Quebec's green fairy

It inspired 19th century poets and artists, and was banned, then legalized 100 years later. Absinthe is still shrouded in mystery to this day—but local distillers are doing their best to crack the code! Here are the secrets behind a spirit that’s winning over a growing number of Quebecers.

Published on October 2, 2023

Lavish chandeliers, ancient world maps, a crystal ball, insects cast in resin, animal skeletons, creatures under glass domes—when you enter Chez Ernest: Comptoir de curiosités (French only) at the Plaza St-Hubert in Montreal, it feels like you’ve stepped into an Edgar Allan Poe tale. Bottles of absinthe are lined up on a shelf beside mounted butterflies. By his own admission, owner Renaud Marchal decided to serve this mythical spirit because it had a certain mystique that fitted perfectly with the establishment’s ambience. 

“We weren’t very familiar with absinthe at first. But we discovered some great ones, including a few made in Quebec.”

 

— Renaud Marchal, owner at Chez Ernest: Comptoir de curiosités

Most of Chez Ernest’s patrons have never had absinthe, but are curious to try it. After giving it a taste, they come back with their friends to introduce them to the “green fairy”—a nickname for this emerald-hued spirit. Renaud typically suggests Fleur Bleue from Granby’s Absintherie des Cantons. “It’s definitely one of my favourites!”

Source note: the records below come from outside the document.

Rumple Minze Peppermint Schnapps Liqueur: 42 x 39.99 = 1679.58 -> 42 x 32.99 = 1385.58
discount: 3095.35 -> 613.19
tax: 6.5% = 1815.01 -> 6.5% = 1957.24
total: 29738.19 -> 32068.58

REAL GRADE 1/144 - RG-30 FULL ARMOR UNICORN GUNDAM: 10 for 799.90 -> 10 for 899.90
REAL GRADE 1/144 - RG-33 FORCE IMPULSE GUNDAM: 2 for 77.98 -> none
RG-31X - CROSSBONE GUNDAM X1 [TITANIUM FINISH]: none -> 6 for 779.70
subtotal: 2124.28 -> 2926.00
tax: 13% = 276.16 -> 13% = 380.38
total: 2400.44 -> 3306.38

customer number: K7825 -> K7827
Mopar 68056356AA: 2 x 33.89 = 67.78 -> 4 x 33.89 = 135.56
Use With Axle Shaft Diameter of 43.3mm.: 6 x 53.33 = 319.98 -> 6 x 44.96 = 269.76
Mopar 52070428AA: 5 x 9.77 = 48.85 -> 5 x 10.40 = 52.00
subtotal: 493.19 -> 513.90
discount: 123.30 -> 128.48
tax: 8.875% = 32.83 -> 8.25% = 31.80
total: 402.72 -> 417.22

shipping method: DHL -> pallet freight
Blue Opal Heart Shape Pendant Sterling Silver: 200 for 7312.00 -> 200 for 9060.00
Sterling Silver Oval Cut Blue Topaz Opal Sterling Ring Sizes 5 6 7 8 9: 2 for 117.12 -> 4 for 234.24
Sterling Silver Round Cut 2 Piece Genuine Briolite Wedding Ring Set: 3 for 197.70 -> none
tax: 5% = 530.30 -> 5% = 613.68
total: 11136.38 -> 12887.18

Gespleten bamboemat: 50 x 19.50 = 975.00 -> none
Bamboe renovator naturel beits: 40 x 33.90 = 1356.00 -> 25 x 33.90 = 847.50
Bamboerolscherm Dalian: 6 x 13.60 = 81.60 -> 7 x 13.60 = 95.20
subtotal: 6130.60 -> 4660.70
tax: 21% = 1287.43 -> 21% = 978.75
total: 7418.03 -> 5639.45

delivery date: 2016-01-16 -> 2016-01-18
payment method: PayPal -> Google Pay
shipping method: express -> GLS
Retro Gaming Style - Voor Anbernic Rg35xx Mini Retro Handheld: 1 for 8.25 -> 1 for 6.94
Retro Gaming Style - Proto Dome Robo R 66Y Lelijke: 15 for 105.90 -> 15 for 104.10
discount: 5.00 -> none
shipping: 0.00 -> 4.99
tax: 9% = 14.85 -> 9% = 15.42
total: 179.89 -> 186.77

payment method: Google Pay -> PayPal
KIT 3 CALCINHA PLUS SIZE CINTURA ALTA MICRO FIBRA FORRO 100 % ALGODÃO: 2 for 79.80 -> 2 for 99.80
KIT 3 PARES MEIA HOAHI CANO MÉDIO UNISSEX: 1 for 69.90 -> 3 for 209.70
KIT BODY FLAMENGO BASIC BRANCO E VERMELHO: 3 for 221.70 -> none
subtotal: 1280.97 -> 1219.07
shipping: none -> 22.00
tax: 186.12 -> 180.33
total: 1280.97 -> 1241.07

Among the dozen absinthes on the menu at Chez Ernest, five are from Quebec. They’re all served the traditional way: with a sugar cube on an absinthe spoon placed over the glass and an Art Nouveau-style water fountain. “I always recommend starting with half of the sugar. You add five or six drops of water at a time, taste, then add more if desired,” Renaud explained. The first sip tastes strongly of anise, then the flavour develops further as you dilute the absinthe, giving way to the other herbs.” But there’s no one way to drink absinthe, according to Renaud—you can drink it straight or water it down, if you prefer. The idea is to find the sweet spot for your palate. 

The world's best absinthe

Then there’s Jean-Philippe Doyon, who’s a true connoisseur. In a single breath, he can sum up absinthe’s 200-year history—the first distilleries in Couvet, Switzerland, and later in Pontarlier, France, its massive popularity throughout the 1800s, its depiction in art and literature, the legend of its hallucinogenic properties, and its banishment in Switzerland in 1910 and in France in 1915. It unfairly earned a bad reputation because of a toxic compound found in one of its ingredients, a plant commonly known as wormwood. “Some studies have shown that you’d have to drink 70 litres of absinthe to feel the negative effects of that chemical, which is called thujone,” he explained.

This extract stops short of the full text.